Does Risk Aversion Vary During the Year? Evidence from Bid-Ask Spreads
Ramon P. DeGennaro
University of Tennessee, Knoxville - Department of Finance
Mark J. Kamstra
York University - Schulich School of Business
Lisa A. Kramer
University of Toronto - Rotman School of Management
We document previously undiscovered seasonal patterns in bid-ask spreads which are economically and statistically significant. After controlling for well-known conditional effects on spreads, such as risk, liquidity, and asymmetric information effects, we find that spreads based on individual dealer quotes are on average 20 basis points wider during the fall and winter relative to their unconditional average of 180 basis points.
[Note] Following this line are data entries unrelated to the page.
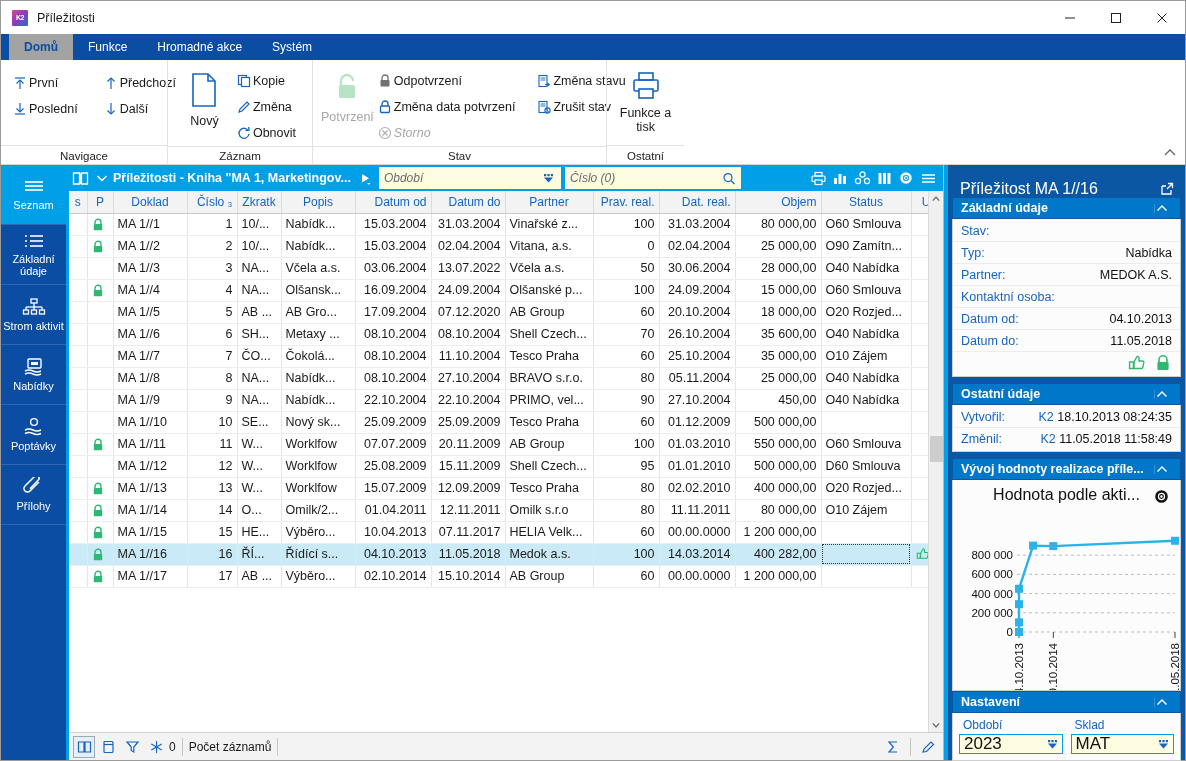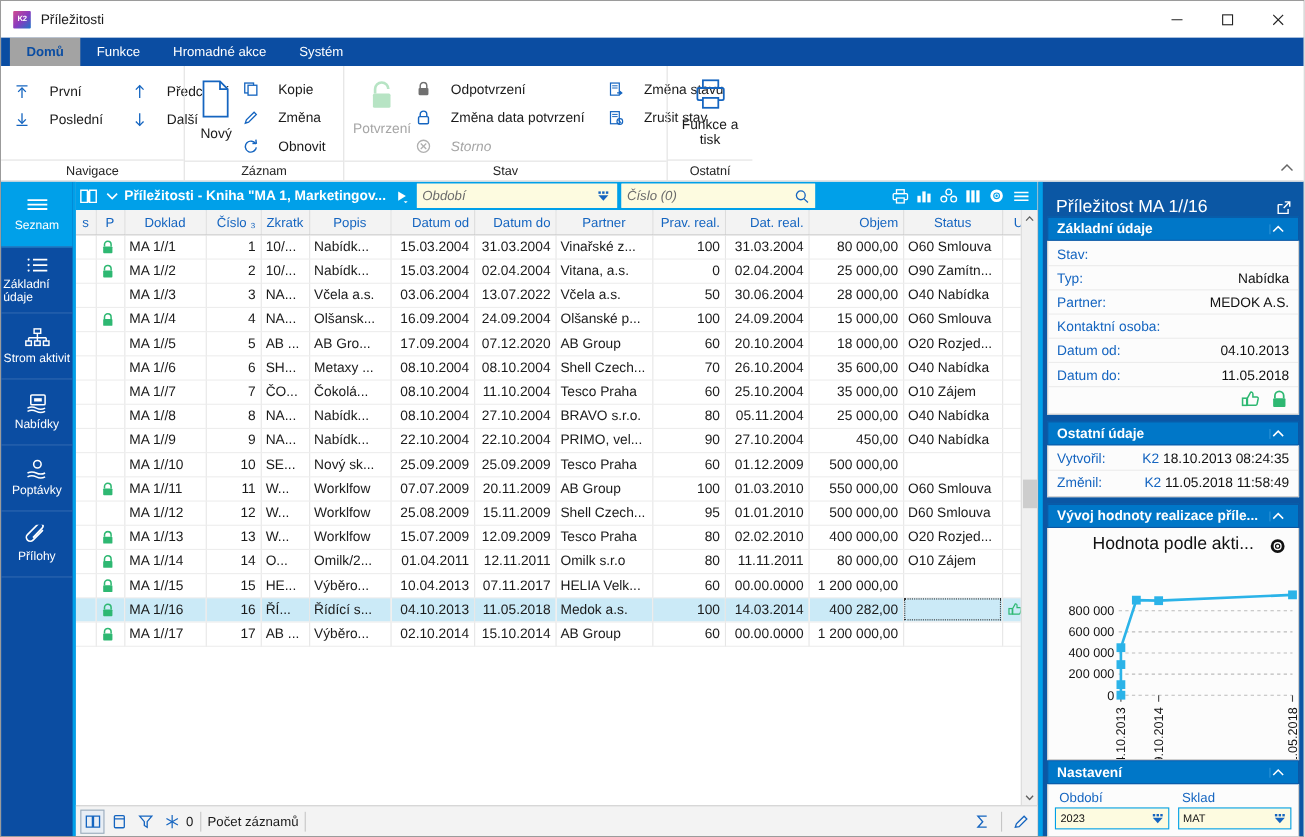--- a/index.html
+++ b/index.html
@@ -59,21 +59,21 @@
   .rgroup { display: flex; flex-direction: column; height: 105px; position: relative; }
   .rgroup + .rgroup { border-left: 1px solid #e2e2e2; }
   .rgroup-content { flex: 1; display: flex; align-items: flex-start; padding: 6px 8px 0 8px; }
   .rgroup-label {
     height: 20px; font-size: 11.5px; color: #222; text-align: center;
     display: flex; align-items: center; justify-content: center;
     border-top: 1px solid #e2e2e2;
   }
   .rcol { display: flex; flex-direction: column; }
   .ritem {
-    display: flex; align-items: center; gap: 18px; height: 26px;
+    display: flex; align-items: center; gap: 2px; height: 26px;
     padding: 0 8px 0 4px; font-size: 12.5px; color: #1a1a1a; white-space: nowrap;
   }
   .ritem.disabled { color: #a6a6a6; font-style: italic; }
   .ritem svg { flex: 0 0 auto; }
   .rbig {
     display: flex; flex-direction: column; align-items: center; justify-content: flex-start;
     width: 62px; padding-top: 4px; font-size: 12.5px; color: #1a1a1a;
   }
   .rbig.disabled { color: #a6a6a6; }
   .rbig .lbl { margin-top: 4px; text-align: center; line-height: 1.15; }
@@ -86,21 +86,21 @@
 
   
   .leftnav {
     width: 68px; min-width: 68px; background: #0b4da2;
     display: flex; flex-direction: column; color: #fff;
     border-right: 3px solid #00a0e9;
   }
   .nav-item {
     min-height: 60px; display: flex; flex-direction: column;
     align-items: center; justify-content: center; gap: 3px;
-    font-size: 11px; line-height: 1.1; 
+    font-size: 11px; line-height: 1.1; text-align: center;
     border-bottom: 1px solid #2f68b0;
     padding: 4px 2px;
   }
   .nav-item.active { background: #00a0e9; }
   .nav-fill { flex: 1; }
 
   
   .gridwrap {
     flex: 1; min-width: 0; display: flex; flex-direction: column;
     background: #fff; border-right: 1px solid #b8b8b8;
@@ -195,21 +195,21 @@
     white-space: nowrap; overflow: hidden;
   }
   .chart-gear { position: absolute; right: 10px; top: 8px; }
 
   
   .setbox { background: #fcfcfc; border: 1px solid #cfcfcf; border-top: none; display: flex; padding: 4px 6px 6px 6px; gap: 8px; }
   .setfield { flex: 1; }
   .setfield .lbl { color: #1565c0; font-size: 12px; padding: 1px 0 2px 4px; }
   .setinput {
     height: 20px; background: #fdfbe0; border: 1px solid #00a0e9;
-    display: flex; align-items: center; padding: 0 2px 0 4px; font-size: 10px; color: #111;
+    display: flex; align-items: center; padding: 0 2px 0 4px; font-size: 17px; color: #111;
   }
   .setinput .val { flex: 1; }
   svg { display: block; }
 </style>
 </head>
 <body>
 
 <div class="app">
 
   <div class="titlebar">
Furthermore, inside spreads are about 20 basis points narrower during these periods when spreads based on individual quotes are wider. We posit that these opposing patterns in quoted spreads and inside spreads are the logical outcome of seasonally changing risk aversion among a subset of market makers. When we consider periods of high market volatility, we find that the economic and statistical significance of the seasonal patterns in spreads intensify, as they should if they arise for reasons related to risk aversion. Our findings are robust to a wide range of tests and specification changes. Independent of the cause, researchers studying spreads need to be mindful of the strong seasonal patterns in individual dealer spreads and inside spreads, as does any market participant who has discretion in the timing of his trades.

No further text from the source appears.